1. Calere et fervere, il fait chaud, il fait très-chaud, désignent la chaleur même : calidus, dont l’opposé est frigidus, un degré de chaleur modéré ; fervidus, dont l’opposé est gelidus, le degré du point d’ébullition. Æstuare, dont l’opposé est algere, désigne la sensation que la chaleur fait éprouver, comme avoir chaud.
2. Calefacere, chauffer, au sens purement physique, sans idée accessoire ; fovere, chauffer, avec allusion à la sensation agréable ou à l’effet bienfaisant de la chaleur.
- Caligo, v. [Obscurum].
- Calix, v. [Poculum].
- Callidus, v. [Astutus] et [Sapiens].
- Callis, v. [Iter].
- Campus, v. [Equus] et [Villa].
Candela. Lucerna.
Candela, chandelle que l’on peut porter comme une torche, λαμπάς ; lucerna, lumière qui brûle sur une table et qu’on ne saurait se représenter autrement.
- Candidus, v. [Albus].
Canere. Cantare. Psallere. Canticum. Cantilena. Carmen. Poema. Poeta. Vates.
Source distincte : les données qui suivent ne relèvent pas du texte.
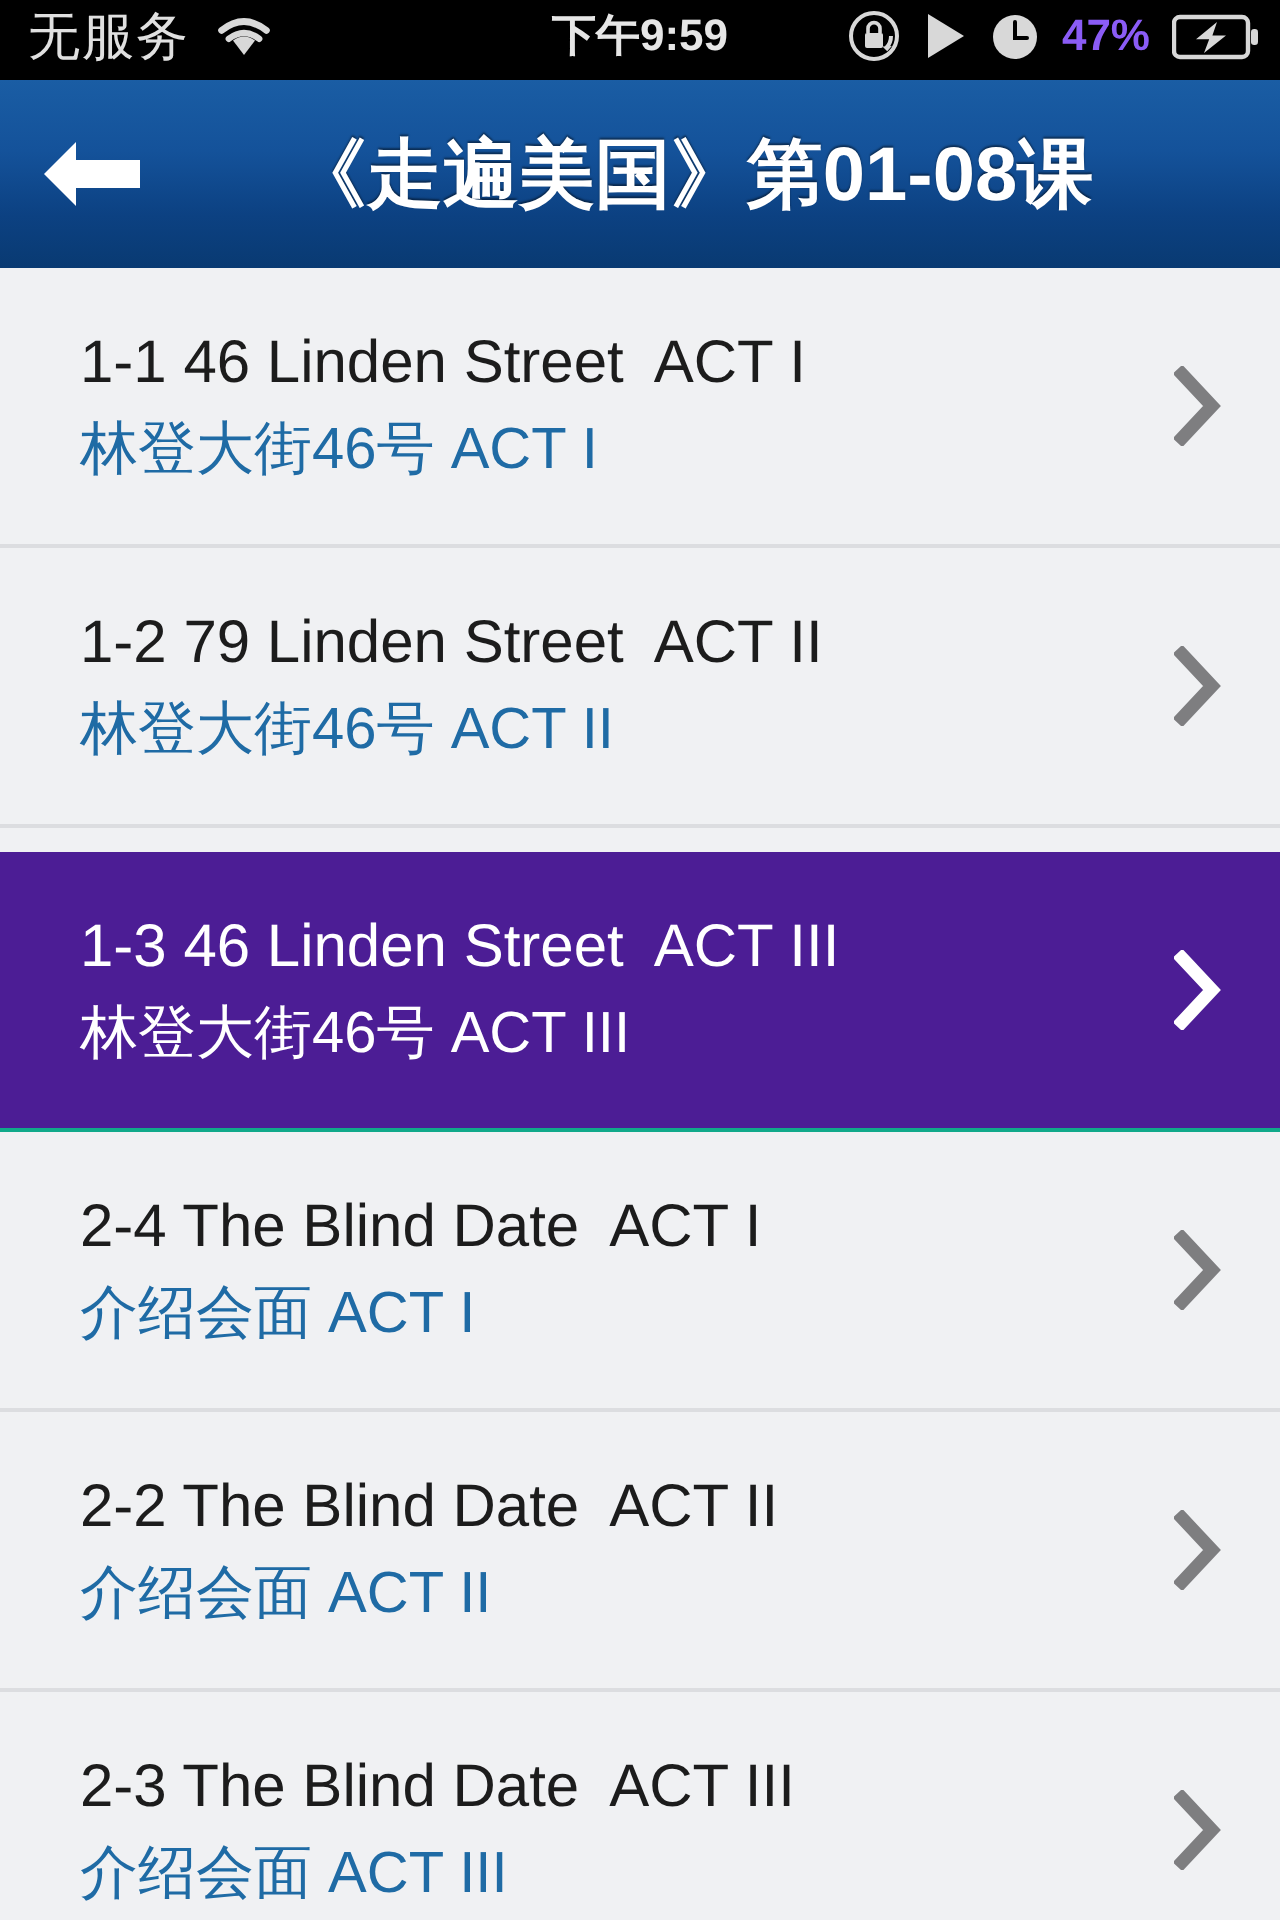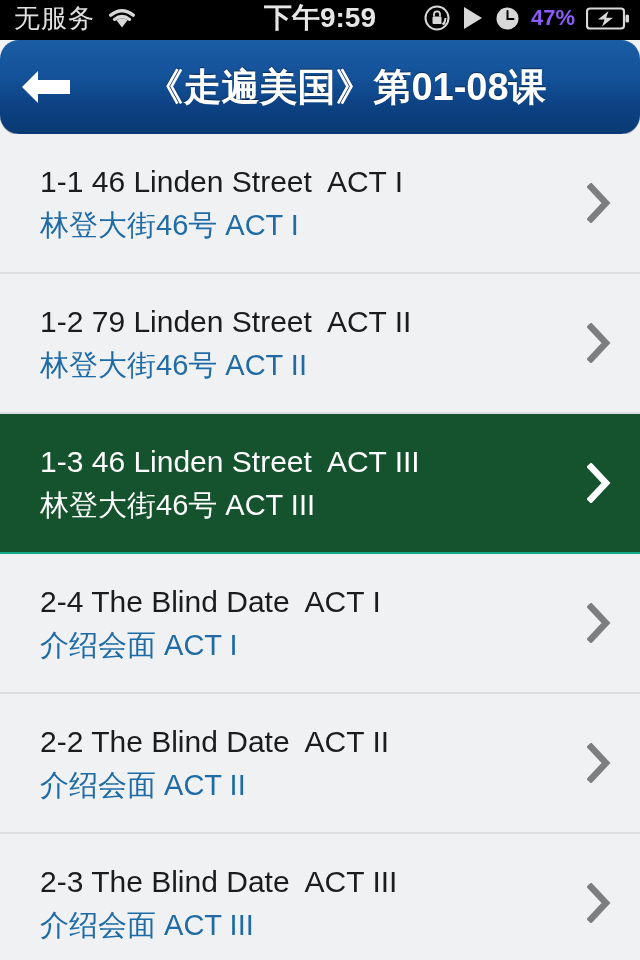"下午9:59" .sb-center { font-size: 28px -> 22px }
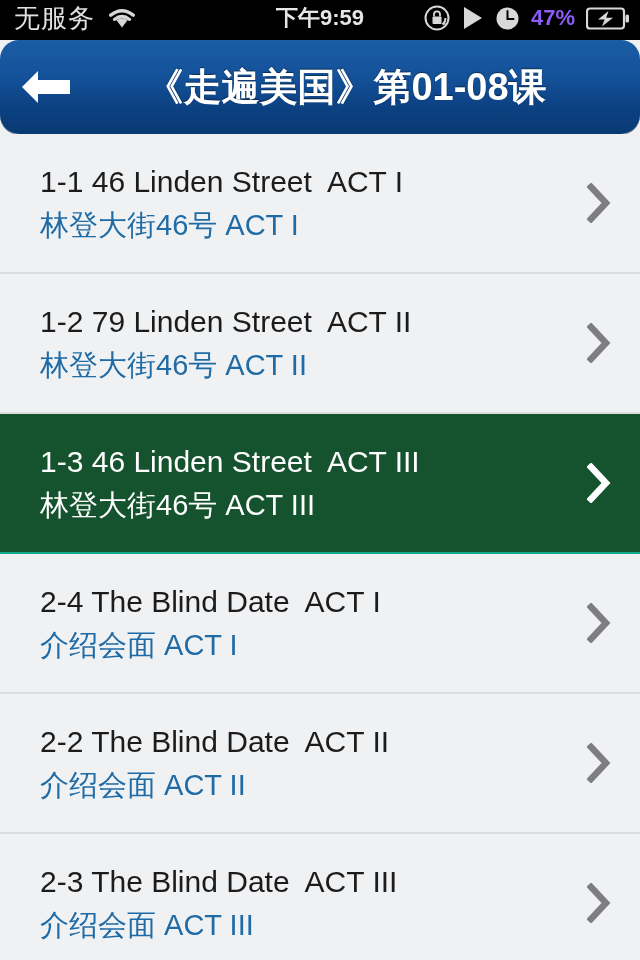"《走遍美国》第01-08课" .navbar { border-radius: 19px -> none }
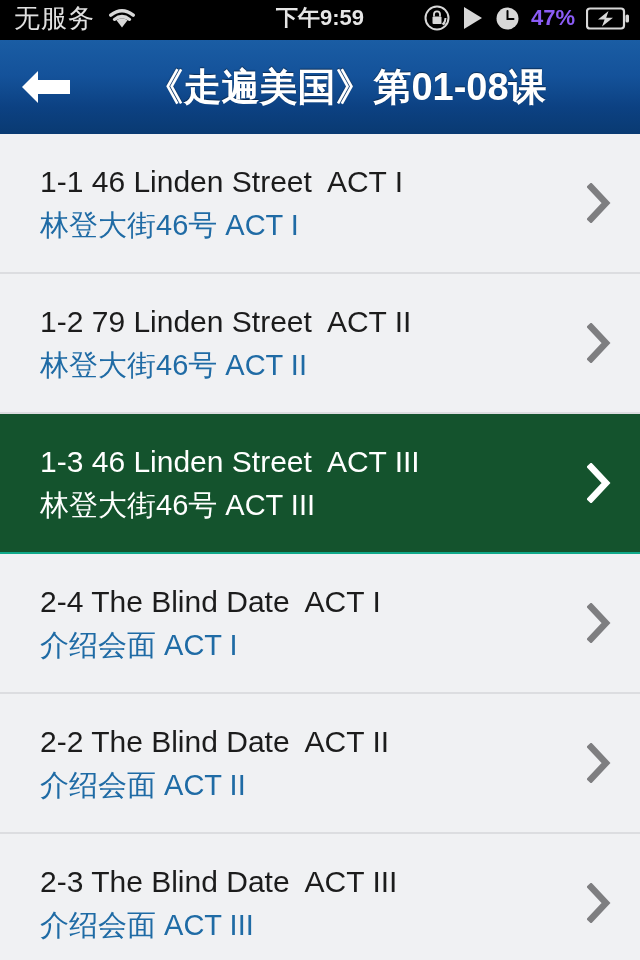"1-3 46 Linden Street ACT" .row.selected { background: #14532d -> #4c1d95; margin-top: none -> 12px }
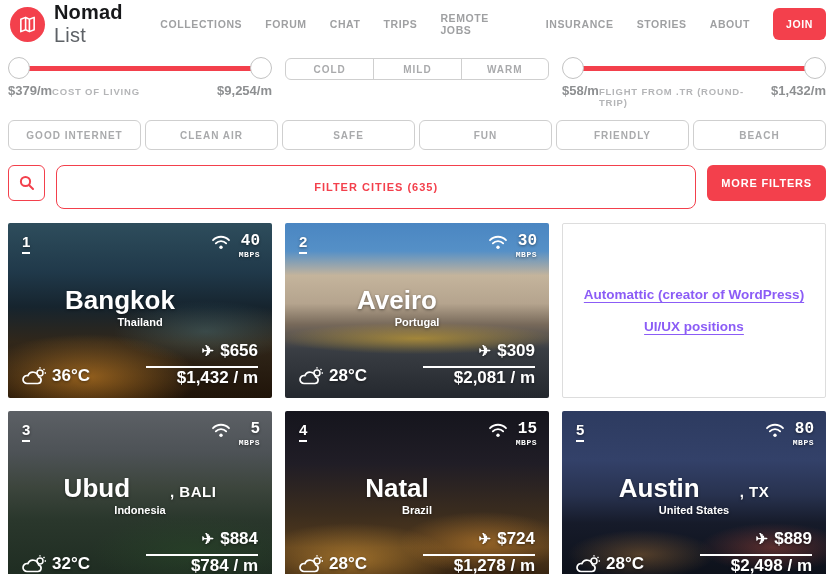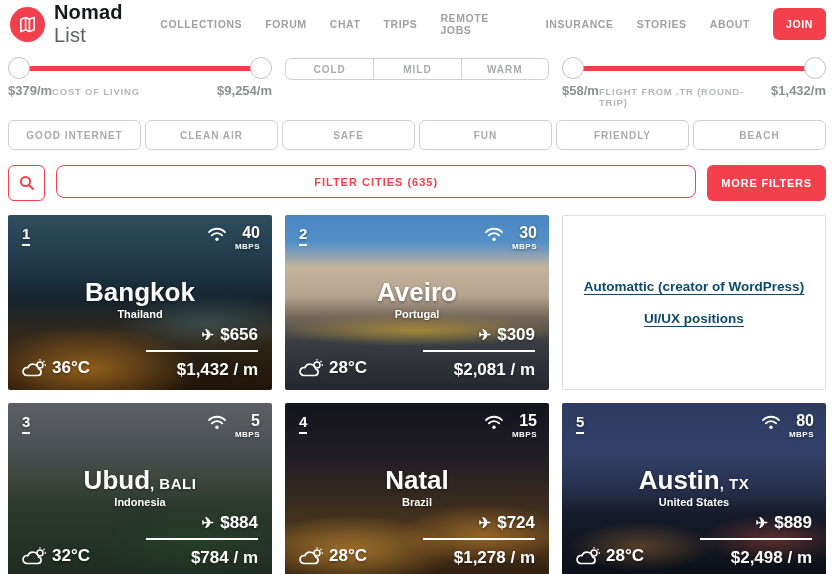"FILTER CITIES (635)" .filter-input { height: 33px -> 44px }
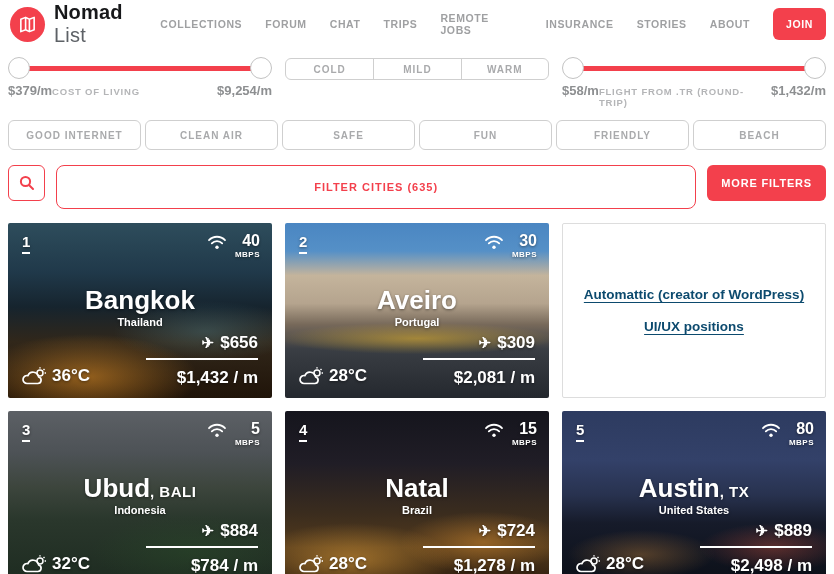"40" .wifi-block { font-family: none -> Liberation Mono, monospace }
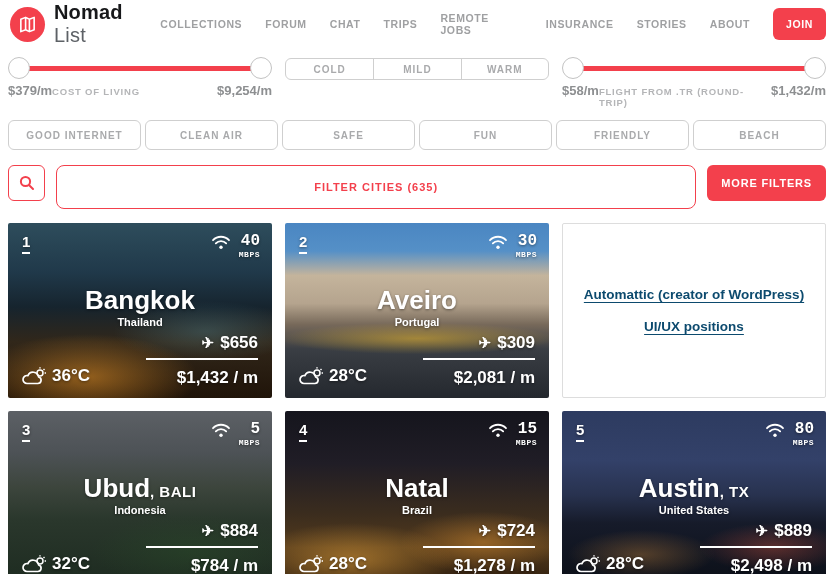"Automattic (creator of WordPress)" .ad-inner { color: #0c4a6e -> #8b5cf6 }
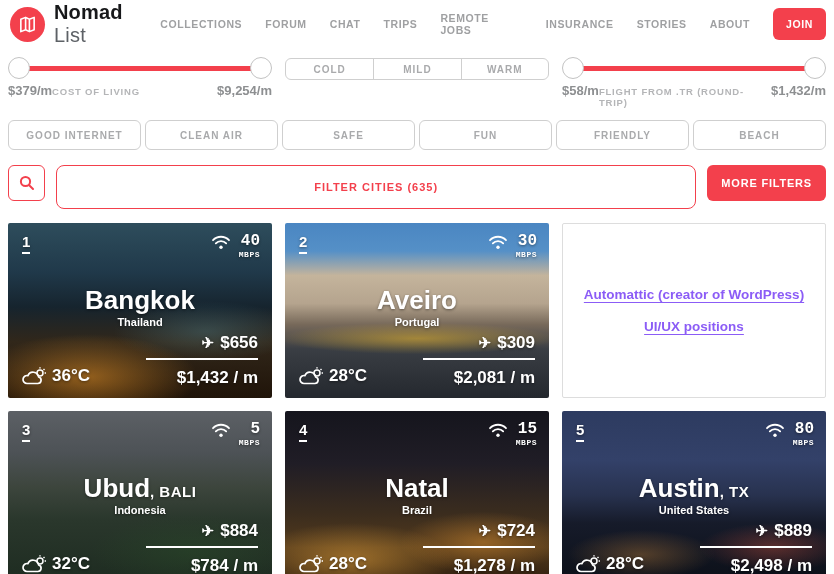"$1,432 / m" .cost { padding-top: 8px -> 0 }
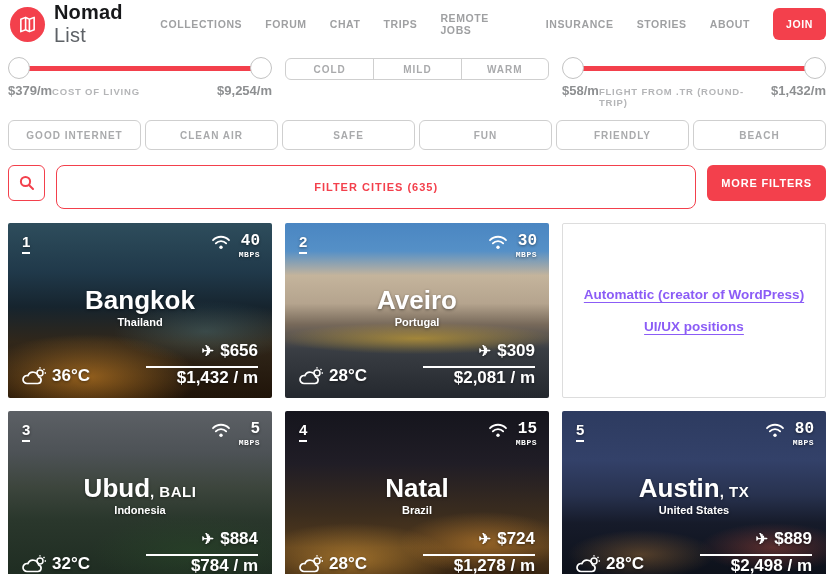", BALI" .city-suffix { padding-left: none -> 40px }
1. Canere, terme général, faire de la musique, canere voce, tibiis, fidibus, μέλπειν ; cantare se dit de la musique vocale, ἀείδειν ; psallere, de la musique instrumentale exécutée avec des instruments à cordes.
2. Cantica et cantilenæ, compositions exclusivement destinées à être chantées, dans lesquelles les paroles et la mélodie sont inséparables, comme dans les chants populaires, et qui servent d’expression à la joie et aux plaisirs de la vie, par opposition au discours, au langage parlé : canticum, chanson favorite qui égaye ; cantilena, chanson rebattue qui a perdu le charme de la nouveauté et n’est plus qu’une vieillerie. Carmina et poemata, poésies susceptibles d’être chantées, mais dont les paroles sont une œuvre d’art, ayant une valeur propre, et qui sont consacrées à la religion ou au dieu des vers, par opposition à la prose et à la vérité pratique. Carmina, dans sa signification primitive, désigne des chants religieux, ἐπῳδαὶ, et par extension d’autres poésies, surtout de petites pièces et des morceaux lyriques, comme ᾠδαί ; poemata, des productions d’un art avancé, de longs poèmes, la plupart du temps épiques ou tragiques, comme ποιήματα. Le carmen est le fruit d’une inspiration naïve ; le poema, d’une inspiration qui se connaît et se maîtrise.